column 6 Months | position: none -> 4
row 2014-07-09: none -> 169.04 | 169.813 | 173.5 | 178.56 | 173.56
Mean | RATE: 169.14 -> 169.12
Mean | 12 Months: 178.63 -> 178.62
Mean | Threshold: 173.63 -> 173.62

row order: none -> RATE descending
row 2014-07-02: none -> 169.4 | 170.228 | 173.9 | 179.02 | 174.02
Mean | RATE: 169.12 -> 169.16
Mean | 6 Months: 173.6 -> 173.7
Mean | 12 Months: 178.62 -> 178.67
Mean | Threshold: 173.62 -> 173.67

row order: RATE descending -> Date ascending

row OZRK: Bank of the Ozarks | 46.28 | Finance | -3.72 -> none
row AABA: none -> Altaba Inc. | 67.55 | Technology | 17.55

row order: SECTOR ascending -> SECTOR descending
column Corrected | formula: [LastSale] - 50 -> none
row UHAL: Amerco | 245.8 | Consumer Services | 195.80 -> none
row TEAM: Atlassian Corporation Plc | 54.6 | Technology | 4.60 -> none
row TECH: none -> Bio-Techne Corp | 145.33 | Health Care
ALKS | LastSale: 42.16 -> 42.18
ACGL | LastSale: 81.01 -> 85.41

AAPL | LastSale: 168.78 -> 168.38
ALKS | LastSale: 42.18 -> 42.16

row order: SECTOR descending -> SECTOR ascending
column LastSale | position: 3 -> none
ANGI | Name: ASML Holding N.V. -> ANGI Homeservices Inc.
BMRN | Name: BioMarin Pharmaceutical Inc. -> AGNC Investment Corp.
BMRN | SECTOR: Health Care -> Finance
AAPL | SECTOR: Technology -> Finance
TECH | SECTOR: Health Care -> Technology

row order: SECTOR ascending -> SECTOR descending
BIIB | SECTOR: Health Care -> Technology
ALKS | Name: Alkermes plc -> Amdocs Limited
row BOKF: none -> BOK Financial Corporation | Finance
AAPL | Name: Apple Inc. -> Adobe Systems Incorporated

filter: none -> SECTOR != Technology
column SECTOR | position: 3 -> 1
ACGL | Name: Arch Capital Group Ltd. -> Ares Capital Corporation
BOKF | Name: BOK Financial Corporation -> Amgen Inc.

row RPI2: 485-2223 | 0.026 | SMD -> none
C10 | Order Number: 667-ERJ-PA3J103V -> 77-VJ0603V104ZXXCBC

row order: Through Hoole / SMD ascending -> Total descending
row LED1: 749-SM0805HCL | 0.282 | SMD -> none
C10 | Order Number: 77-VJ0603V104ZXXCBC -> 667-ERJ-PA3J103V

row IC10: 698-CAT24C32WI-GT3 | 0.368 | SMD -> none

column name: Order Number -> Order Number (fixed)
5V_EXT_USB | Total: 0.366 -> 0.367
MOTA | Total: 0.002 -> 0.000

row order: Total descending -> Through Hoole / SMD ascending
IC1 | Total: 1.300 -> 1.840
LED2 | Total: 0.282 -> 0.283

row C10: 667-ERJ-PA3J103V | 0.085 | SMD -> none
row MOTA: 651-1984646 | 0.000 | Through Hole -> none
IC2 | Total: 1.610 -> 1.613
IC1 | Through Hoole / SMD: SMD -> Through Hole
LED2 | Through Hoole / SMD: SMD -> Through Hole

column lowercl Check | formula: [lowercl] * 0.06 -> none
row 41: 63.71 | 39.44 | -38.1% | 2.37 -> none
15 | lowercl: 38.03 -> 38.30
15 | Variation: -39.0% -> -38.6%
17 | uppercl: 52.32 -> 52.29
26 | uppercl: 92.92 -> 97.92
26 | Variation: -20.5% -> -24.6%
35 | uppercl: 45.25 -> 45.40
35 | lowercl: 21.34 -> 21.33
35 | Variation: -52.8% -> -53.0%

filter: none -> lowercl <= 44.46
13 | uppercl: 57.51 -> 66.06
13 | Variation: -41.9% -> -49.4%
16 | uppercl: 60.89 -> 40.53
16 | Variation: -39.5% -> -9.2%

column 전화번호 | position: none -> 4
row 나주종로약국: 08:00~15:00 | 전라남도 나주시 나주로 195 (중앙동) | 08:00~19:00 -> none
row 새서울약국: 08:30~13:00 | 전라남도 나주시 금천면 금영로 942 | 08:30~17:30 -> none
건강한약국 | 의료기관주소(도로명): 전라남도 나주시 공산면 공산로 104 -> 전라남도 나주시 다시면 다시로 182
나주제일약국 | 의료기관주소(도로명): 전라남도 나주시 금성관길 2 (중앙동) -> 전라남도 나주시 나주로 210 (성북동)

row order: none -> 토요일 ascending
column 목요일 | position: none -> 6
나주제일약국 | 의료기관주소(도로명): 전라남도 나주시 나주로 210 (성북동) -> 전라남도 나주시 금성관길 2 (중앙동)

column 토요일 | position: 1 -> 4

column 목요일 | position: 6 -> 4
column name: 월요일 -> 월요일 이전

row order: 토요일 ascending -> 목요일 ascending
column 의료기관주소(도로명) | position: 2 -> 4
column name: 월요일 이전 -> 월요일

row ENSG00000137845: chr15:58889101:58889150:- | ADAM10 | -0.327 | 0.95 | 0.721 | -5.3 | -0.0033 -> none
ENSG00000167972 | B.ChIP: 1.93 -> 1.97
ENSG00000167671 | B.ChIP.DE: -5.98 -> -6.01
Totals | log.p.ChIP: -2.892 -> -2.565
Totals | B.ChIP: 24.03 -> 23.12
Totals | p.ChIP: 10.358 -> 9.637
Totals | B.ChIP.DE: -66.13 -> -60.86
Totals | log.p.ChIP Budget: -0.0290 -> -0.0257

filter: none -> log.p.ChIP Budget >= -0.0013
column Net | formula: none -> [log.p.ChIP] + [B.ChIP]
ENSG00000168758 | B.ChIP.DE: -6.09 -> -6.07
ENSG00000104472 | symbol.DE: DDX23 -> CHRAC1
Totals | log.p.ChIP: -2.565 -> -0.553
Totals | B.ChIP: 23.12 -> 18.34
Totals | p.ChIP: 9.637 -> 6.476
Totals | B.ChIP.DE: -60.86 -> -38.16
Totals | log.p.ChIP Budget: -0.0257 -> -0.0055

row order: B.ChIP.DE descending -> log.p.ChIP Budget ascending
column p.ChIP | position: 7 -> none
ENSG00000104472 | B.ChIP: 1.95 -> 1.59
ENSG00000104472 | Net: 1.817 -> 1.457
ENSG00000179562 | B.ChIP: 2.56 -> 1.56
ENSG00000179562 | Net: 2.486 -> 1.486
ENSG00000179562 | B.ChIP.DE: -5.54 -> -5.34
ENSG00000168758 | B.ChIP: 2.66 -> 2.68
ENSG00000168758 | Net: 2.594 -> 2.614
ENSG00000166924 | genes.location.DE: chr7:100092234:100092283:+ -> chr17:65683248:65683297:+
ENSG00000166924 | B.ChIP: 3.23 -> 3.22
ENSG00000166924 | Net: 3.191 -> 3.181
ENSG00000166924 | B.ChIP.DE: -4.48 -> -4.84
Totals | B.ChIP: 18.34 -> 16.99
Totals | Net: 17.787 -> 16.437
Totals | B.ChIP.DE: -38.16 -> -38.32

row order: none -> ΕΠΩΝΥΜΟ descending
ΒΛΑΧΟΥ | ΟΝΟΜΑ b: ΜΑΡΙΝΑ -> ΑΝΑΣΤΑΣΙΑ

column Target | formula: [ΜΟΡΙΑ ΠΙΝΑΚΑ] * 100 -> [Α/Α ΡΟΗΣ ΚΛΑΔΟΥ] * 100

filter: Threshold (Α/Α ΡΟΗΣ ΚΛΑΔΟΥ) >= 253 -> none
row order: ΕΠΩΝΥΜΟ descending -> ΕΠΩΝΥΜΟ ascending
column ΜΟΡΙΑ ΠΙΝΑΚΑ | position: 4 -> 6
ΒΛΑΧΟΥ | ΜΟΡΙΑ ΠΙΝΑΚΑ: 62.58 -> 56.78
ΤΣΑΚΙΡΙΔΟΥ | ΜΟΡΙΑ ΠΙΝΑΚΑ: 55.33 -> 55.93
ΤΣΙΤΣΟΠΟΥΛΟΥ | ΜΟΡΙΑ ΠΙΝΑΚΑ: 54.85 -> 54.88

*****

Prompt:
Return exactly the leading lines of the listing, stopping after the line in which "BOKF | Name: BOK" occurs.

Written answer:
column 6 Months | position: none -> 4
row 2014-07-09: none -> 169.04 | 169.813 | 173.5 | 178.56 | 173.56
Mean | RATE: 169.14 -> 169.12
Mean | 12 Months: 178.63 -> 178.62
Mean | Threshold: 173.63 -> 173.62

row order: none -> RATE descending
row 2014-07-02: none -> 169.4 | 170.228 | 173.9 | 179.02 | 174.02
Mean | RATE: 169.12 -> 169.16
Mean | 6 Months: 173.6 -> 173.7
Mean | 12 Months: 178.62 -> 178.67
Mean | Threshold: 173.62 -> 173.67

row order: RATE descending -> Date ascending

row OZRK: Bank of the Ozarks | 46.28 | Finance | -3.72 -> none
row AABA: none -> Altaba Inc. | 67.55 | Technology | 17.55

row order: SECTOR ascending -> SECTOR descending
column Corrected | formula: [LastSale] - 50 -> none
row UHAL: Amerco | 245.8 | Consumer Services | 195.80 -> none
row TEAM: Atlassian Corporation Plc | 54.6 | Technology | 4.60 -> none
row TECH: none -> Bio-Techne Corp | 145.33 | Health Care
ALKS | LastSale: 42.16 -> 42.18
ACGL | LastSale: 81.01 -> 85.41

AAPL | LastSale: 168.78 -> 168.38
ALKS | LastSale: 42.18 -> 42.16

row order: SECTOR descending -> SECTOR ascending
column LastSale | position: 3 -> none
ANGI | Name: ASML Holding N.V. -> ANGI Homeservices Inc.
BMRN | Name: BioMarin Pharmaceutical Inc. -> AGNC Investment Corp.
BMRN | SECTOR: Health Care -> Finance
AAPL | SECTOR: Technology -> Finance
TECH | SECTOR: Health Care -> Technology

row order: SECTOR ascending -> SECTOR descending
BIIB | SECTOR: Health Care -> Technology
ALKS | Name: Alkermes plc -> Amdocs Limited
row BOKF: none -> BOK Financial Corporation | Finance
AAPL | Name: Apple Inc. -> Adobe Systems Incorporated

filter: none -> SECTOR != Technology
column SECTOR | position: 3 -> 1
ACGL | Name: Arch Capital Group Ltd. -> Ares Capital Corporation
BOKF | Name: BOK Financial Corporation -> Amgen Inc.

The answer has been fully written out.